> **Information shown**
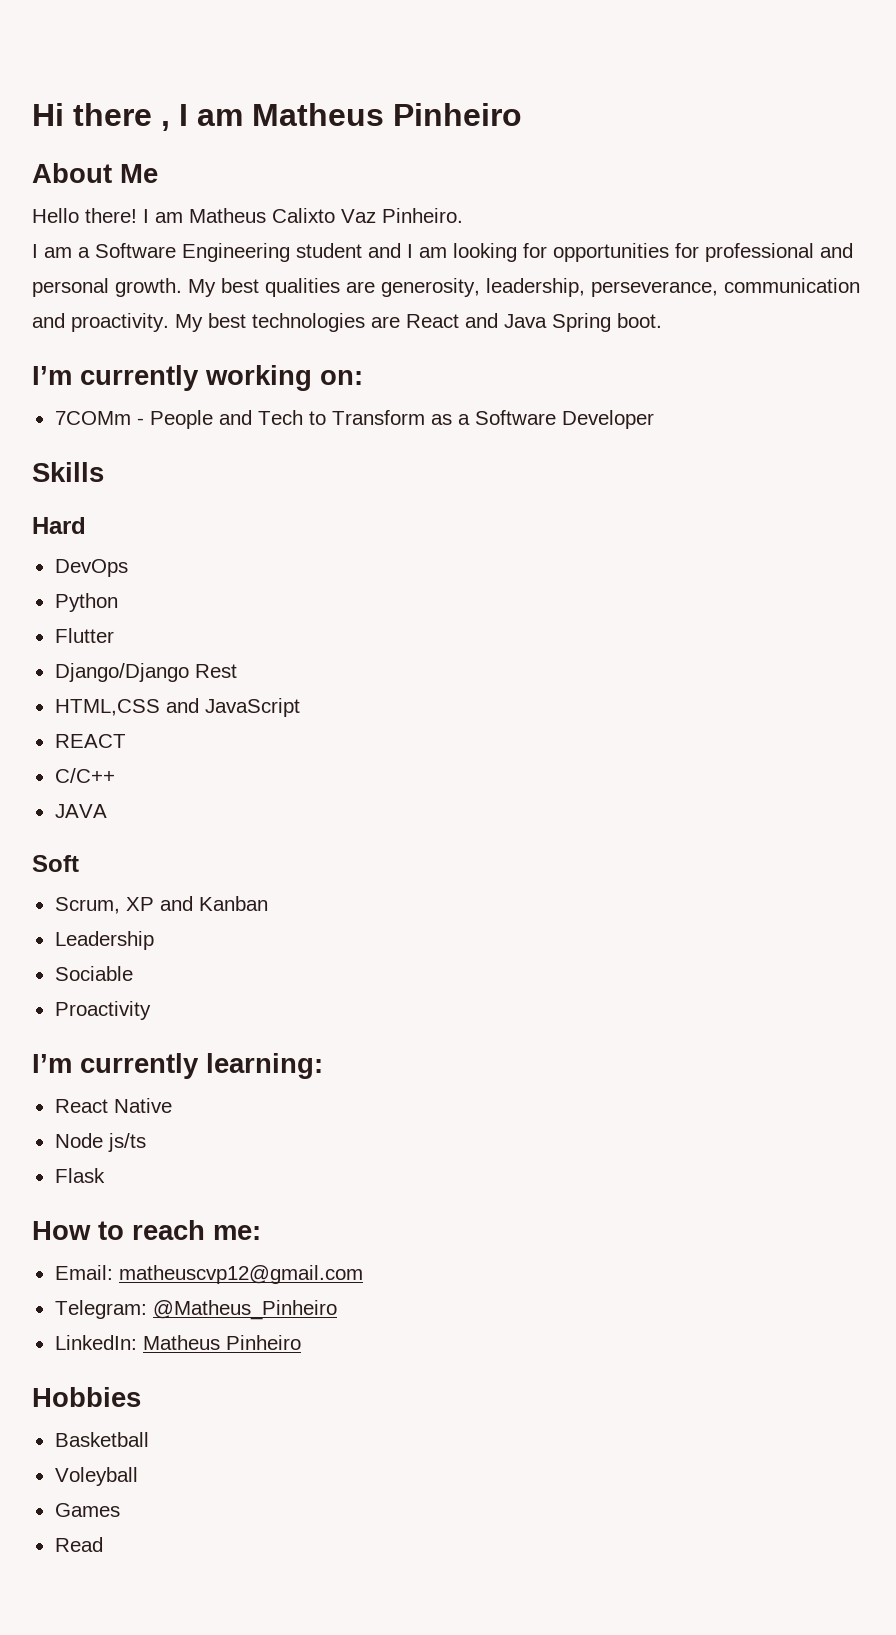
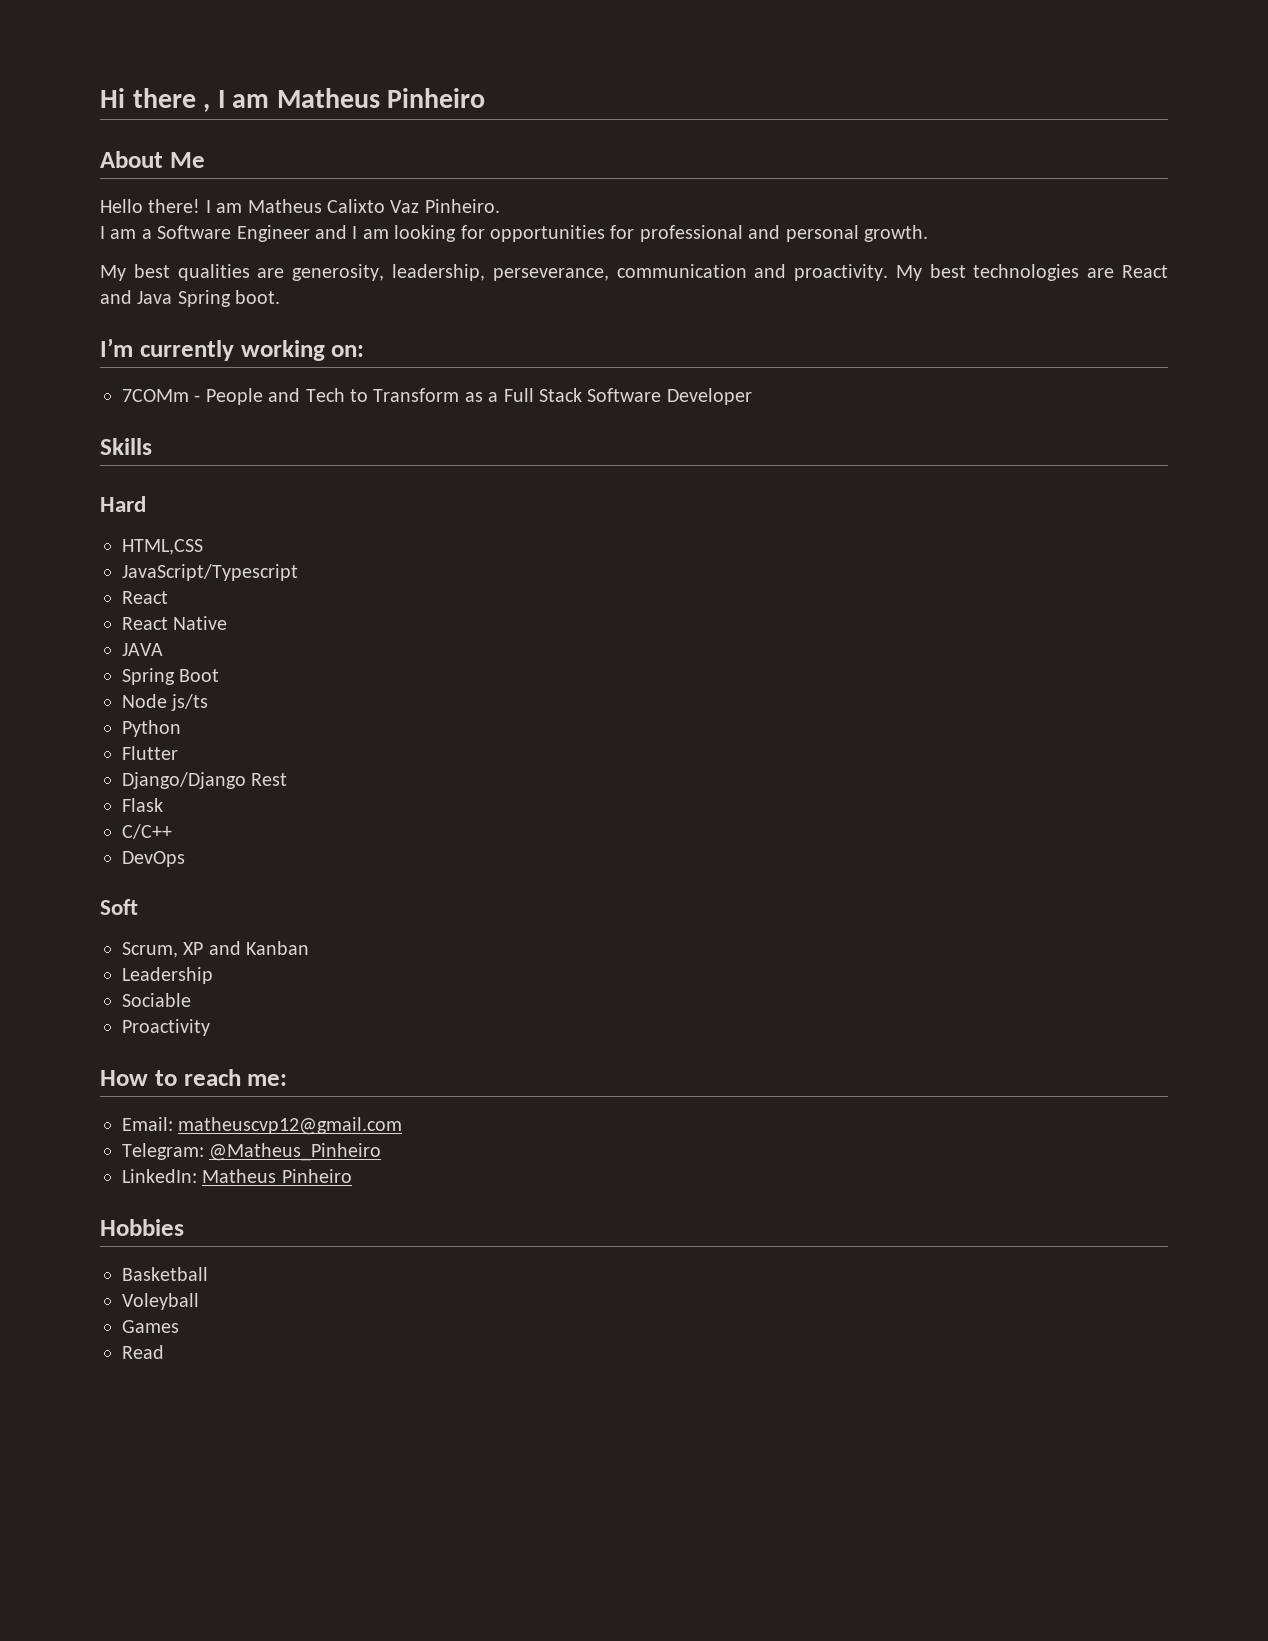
- I am a Software Engineering student and I am looking for opportunities for professional and personal growth. My best qualities are generosity, leadership, perseverance, communication and proactivity.
+ I am a Software Engineer and I am looking for opportunities for professional and personal growth.
+ My best qualities are generosity, leadership, perseverance, communication and proactivity.
- 7COMm - People and Tech to Transform as a Software Developer
+ 7COMm - People and Tech to Transform as a Full Stack Software Developer
- DevOps
+ HTML,CSS
+ JavaScript/Typescript
+ React
+ React Native
+ JAVA
+ Spring Boot
+ Node js/ts
- HTML,CSS and JavaScript
- REACT
+ Flask
- JAVA
+ DevOps
- I’m currently learning:
- React Native
- Node js/ts
- Flask

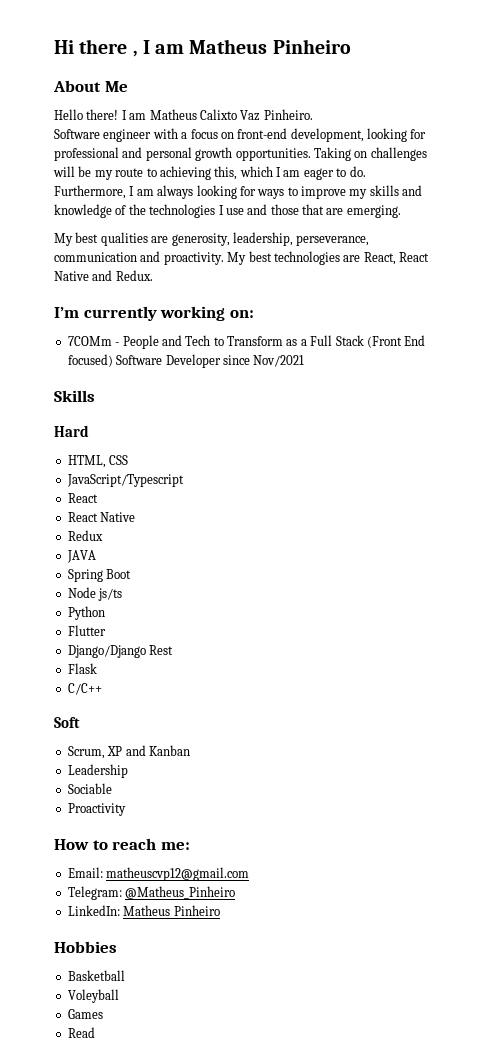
- I am a Software Engineer and I am looking for opportunities for professional and personal growth.
+ Software engineer with a focus on front-end development, looking for professional and personal growth opportunities. Taking on challenges will be my route to achieving this, which I am eager to do. Furthermore, I am always looking for ways to improve my skills and knowledge of the technologies I use and those that are emerging.
- My best technologies are React and Java Spring boot.
+ My best technologies are React, React Native and Redux.
- 7COMm - People and Tech to Transform as a Full Stack Software Developer
+ 7COMm - People and Tech to Transform as a Full Stack (Front End focused) Software Developer since Nov/2021
- HTML,CSS
+ HTML, CSS
+ Redux
- DevOps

> **Work order**
Check each line of the entries for the word "perseverance". State how many lines hold it, and write nothing else.

> **Solution for this task**
2